So long as no pictures are carried over, output the records below exactly.

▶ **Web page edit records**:
↓↓↓
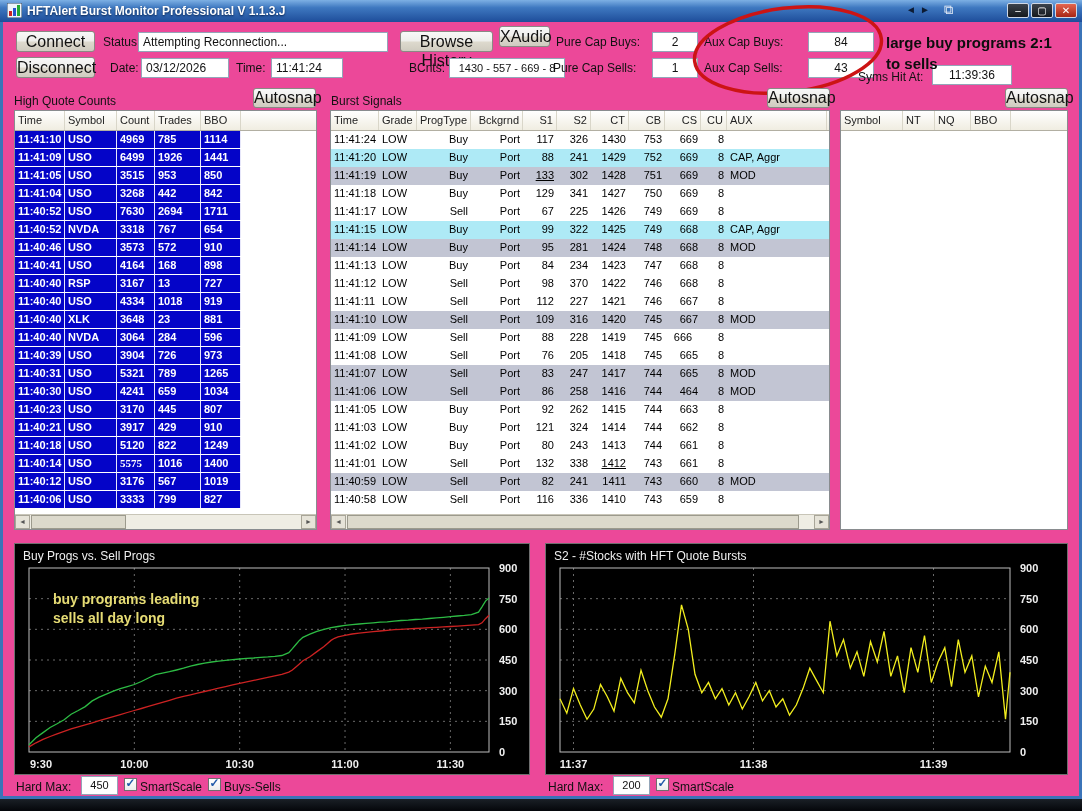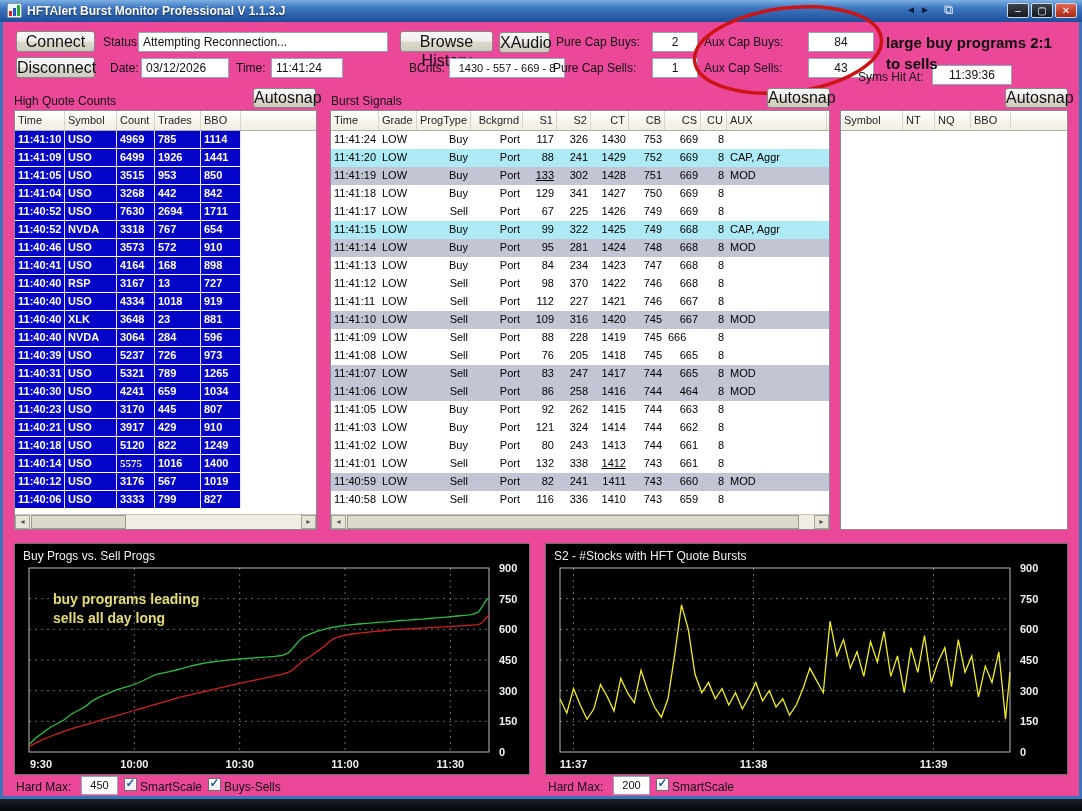--- a/index.html
+++ b/index.html
@@ -86,21 +86,21 @@
     <span class="tb-glyph" style="left:944px; font-size:13px; top:2px; color:#e8eef8;">⧉</span>
     <span class="tb-btn" style="left:1007px;"><span>–</span></span>
     <span class="tb-btn" style="left:1031px;"><span>▢</span></span>
     <span class="tb-btn close" style="left:1055px;"><span>✕</span></span>
   </div>
 
   <div class="btn" style="left:16px; top:31px; width:79px; height:21px; line-height:19px;">Connect</div>
   <span class="lbl" style="left:103px; top:35px;">Status:</span>
   <div class="tbox" style="left:138px; top:32px; width:250px; height:20px;">Attempting Reconnection...</div>
   <div class="btn" style="left:400px; top:31px; width:93px; height:21px; line-height:19px;">Browse History</div>
-  <div class="btn" style="left:499px; top:32px; width:51px; height:21px; line-height:19px;">XAudio</div>
+  <div class="btn" style="left:499px; top:26px; width:51px; height:21px; line-height:19px;">XAudio</div>
   <span class="lbl" style="left:556px; top:35px;">Pure Cap Buys:</span>
   <div class="tbox center" style="left:652px; top:32px; width:46px; height:20px;">2</div>
   <span class="lbl" style="left:704px; top:35px;">Aux Cap Buys:</span>
   <div class="tbox center" style="left:808px; top:32px; width:66px; height:20px;">84</div>
 
   <div class="btn" style="left:16px; top:57px; width:79px; height:21px; line-height:19px;">Disconnect</div>
   <span class="lbl" style="left:110px; top:61px;">Date:</span>
   <div class="tbox" style="left:141px; top:58px; width:88px; height:20px;">03/12/2026</div>
   <span class="lbl" style="left:236px; top:61px;">Time:</span>
   <div class="tbox" style="left:271px; top:58px; width:72px; height:20px;">11:41:24</div>
@@ -218,21 +218,21 @@
           <div class="tr" style="width: 226px;">
             <span class="td" style="width: 50px; text-align: left;">11:40:40</span>
             <span class="td" style="width: 52px; text-align: left;">NVDA</span>
             <span class="td" style="width: 38px; text-align: left;">3064</span>
             <span class="td" style="width: 46px; text-align: left;">284</span>
             <span class="td" style="width: 40px; text-align: left;">596</span>
           </div>
           <div class="tr" style="width: 226px;">
             <span class="td" style="width: 50px; text-align: left;">11:40:39</span>
             <span class="td" style="width: 52px; text-align: left;">USO</span>
-            <span class="td" style="width: 38px; text-align: left;">5237</span>
+            <span class="td" style="width: 38px; text-align: left;">3904</span>
             <span class="td" style="width: 46px; text-align: left;">726</span>
             <span class="td" style="width: 40px; text-align: left;">973</span>
           </div>
           <div class="tr" style="width: 226px;">
             <span class="td" style="width: 50px; text-align: left;">11:40:31</span>
             <span class="td" style="width: 52px; text-align: left;">USO</span>
             <span class="td" style="width: 38px; text-align: left;">5321</span>
             <span class="td" style="width: 46px; text-align: left;">789</span>
             <span class="td" style="width: 40px; text-align: left;">1265</span>
           </div>
@@ -455,21 +455,21 @@
           </div>
           <div class="tr">
             <span class="td" style="width: 48px; text-align: left;">11:41:09</span>
             <span class="td" style="width: 38px; text-align: left;">LOW</span>
             <span class="td" style="width: 54px; text-align: right;">Sell</span>
             <span class="td" style="width: 52px; text-align: right;">Port</span>
             <span class="td" style="width: 34px; text-align: right;">88</span>
             <span class="td" style="width: 34px; text-align: right;">228</span>
             <span class="td" style="width: 38px; text-align: right;">1419</span>
             <span class="td" style="width: 36px; text-align: right;">745</span>
-            <span class="td" style="width: 36px; text-align: left;">666</span>
+            <span class="td" style="width: 36px; text-align: center;">666</span>
             <span class="td" style="width: 26px; text-align: right;">8</span>
             <span class="td" style="width: 100px; text-align: left;"></span>
           </div>
           <div class="tr">
             <span class="td" style="width: 48px; text-align: left;">11:41:08</span>
             <span class="td" style="width: 38px; text-align: left;">LOW</span>
             <span class="td" style="width: 54px; text-align: right;">Sell</span>
             <span class="td" style="width: 52px; text-align: right;">Port</span>
             <span class="td" style="width: 34px; text-align: right;">76</span>
             <span class="td" style="width: 34px; text-align: right;">205</span>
↑↑↑
▶ **EXERCISE RESPONSE**:
--- a/index.html
+++ b/index.html
@@ -86,21 +86,21 @@
     <span class="tb-glyph" style="left:944px; font-size:13px; top:2px; color:#e8eef8;">⧉</span>
     <span class="tb-btn" style="left:1007px;"><span>–</span></span>
     <span class="tb-btn" style="left:1031px;"><span>▢</span></span>
     <span class="tb-btn close" style="left:1055px;"><span>✕</span></span>
   </div>
 
   <div class="btn" style="left:16px; top:31px; width:79px; height:21px; line-height:19px;">Connect</div>
   <span class="lbl" style="left:103px; top:35px;">Status:</span>
   <div class="tbox" style="left:138px; top:32px; width:250px; height:20px;">Attempting Reconnection...</div>
   <div class="btn" style="left:400px; top:31px; width:93px; height:21px; line-height:19px;">Browse History</div>
-  <div class="btn" style="left:499px; top:32px; width:51px; height:21px; line-height:19px;">XAudio</div>
+  <div class="btn" style="left:499px; top:26px; width:51px; height:21px; line-height:19px;">XAudio</div>
   <span class="lbl" style="left:556px; top:35px;">Pure Cap Buys:</span>
   <div class="tbox center" style="left:652px; top:32px; width:46px; height:20px;">2</div>
   <span class="lbl" style="left:704px; top:35px;">Aux Cap Buys:</span>
   <div class="tbox center" style="left:808px; top:32px; width:66px; height:20px;">84</div>
 
   <div class="btn" style="left:16px; top:57px; width:79px; height:21px; line-height:19px;">Disconnect</div>
   <span class="lbl" style="left:110px; top:61px;">Date:</span>
   <div class="tbox" style="left:141px; top:58px; width:88px; height:20px;">03/12/2026</div>
   <span class="lbl" style="left:236px; top:61px;">Time:</span>
   <div class="tbox" style="left:271px; top:58px; width:72px; height:20px;">11:41:24</div>
@@ -218,21 +218,21 @@
           <div class="tr" style="width: 226px;">
             <span class="td" style="width: 50px; text-align: left;">11:40:40</span>
             <span class="td" style="width: 52px; text-align: left;">NVDA</span>
             <span class="td" style="width: 38px; text-align: left;">3064</span>
             <span class="td" style="width: 46px; text-align: left;">284</span>
             <span class="td" style="width: 40px; text-align: left;">596</span>
           </div>
           <div class="tr" style="width: 226px;">
             <span class="td" style="width: 50px; text-align: left;">11:40:39</span>
             <span class="td" style="width: 52px; text-align: left;">USO</span>
-            <span class="td" style="width: 38px; text-align: left;">5237</span>
+            <span class="td" style="width: 38px; text-align: left;">3904</span>
             <span class="td" style="width: 46px; text-align: left;">726</span>
             <span class="td" style="width: 40px; text-align: left;">973</span>
           </div>
           <div class="tr" style="width: 226px;">
             <span class="td" style="width: 50px; text-align: left;">11:40:31</span>
             <span class="td" style="width: 52px; text-align: left;">USO</span>
             <span class="td" style="width: 38px; text-align: left;">5321</span>
             <span class="td" style="width: 46px; text-align: left;">789</span>
             <span class="td" style="width: 40px; text-align: left;">1265</span>
           </div>
@@ -455,21 +455,21 @@
           </div>
           <div class="tr">
             <span class="td" style="width: 48px; text-align: left;">11:41:09</span>
             <span class="td" style="width: 38px; text-align: left;">LOW</span>
             <span class="td" style="width: 54px; text-align: right;">Sell</span>
             <span class="td" style="width: 52px; text-align: right;">Port</span>
             <span class="td" style="width: 34px; text-align: right;">88</span>
             <span class="td" style="width: 34px; text-align: right;">228</span>
             <span class="td" style="width: 38px; text-align: right;">1419</span>
             <span class="td" style="width: 36px; text-align: right;">745</span>
-            <span class="td" style="width: 36px; text-align: left;">666</span>
+            <span class="td" style="width: 36px; text-align: center;">666</span>
             <span class="td" style="width: 26px; text-align: right;">8</span>
             <span class="td" style="width: 100px; text-align: left;"></span>
           </div>
           <div class="tr">
             <span class="td" style="width: 48px; text-align: left;">11:41:08</span>
             <span class="td" style="width: 38px; text-align: left;">LOW</span>
             <span class="td" style="width: 54px; text-align: right;">Sell</span>
             <span class="td" style="width: 52px; text-align: right;">Port</span>
             <span class="td" style="width: 34px; text-align: right;">76</span>
             <span class="td" style="width: 34px; text-align: right;">205</span>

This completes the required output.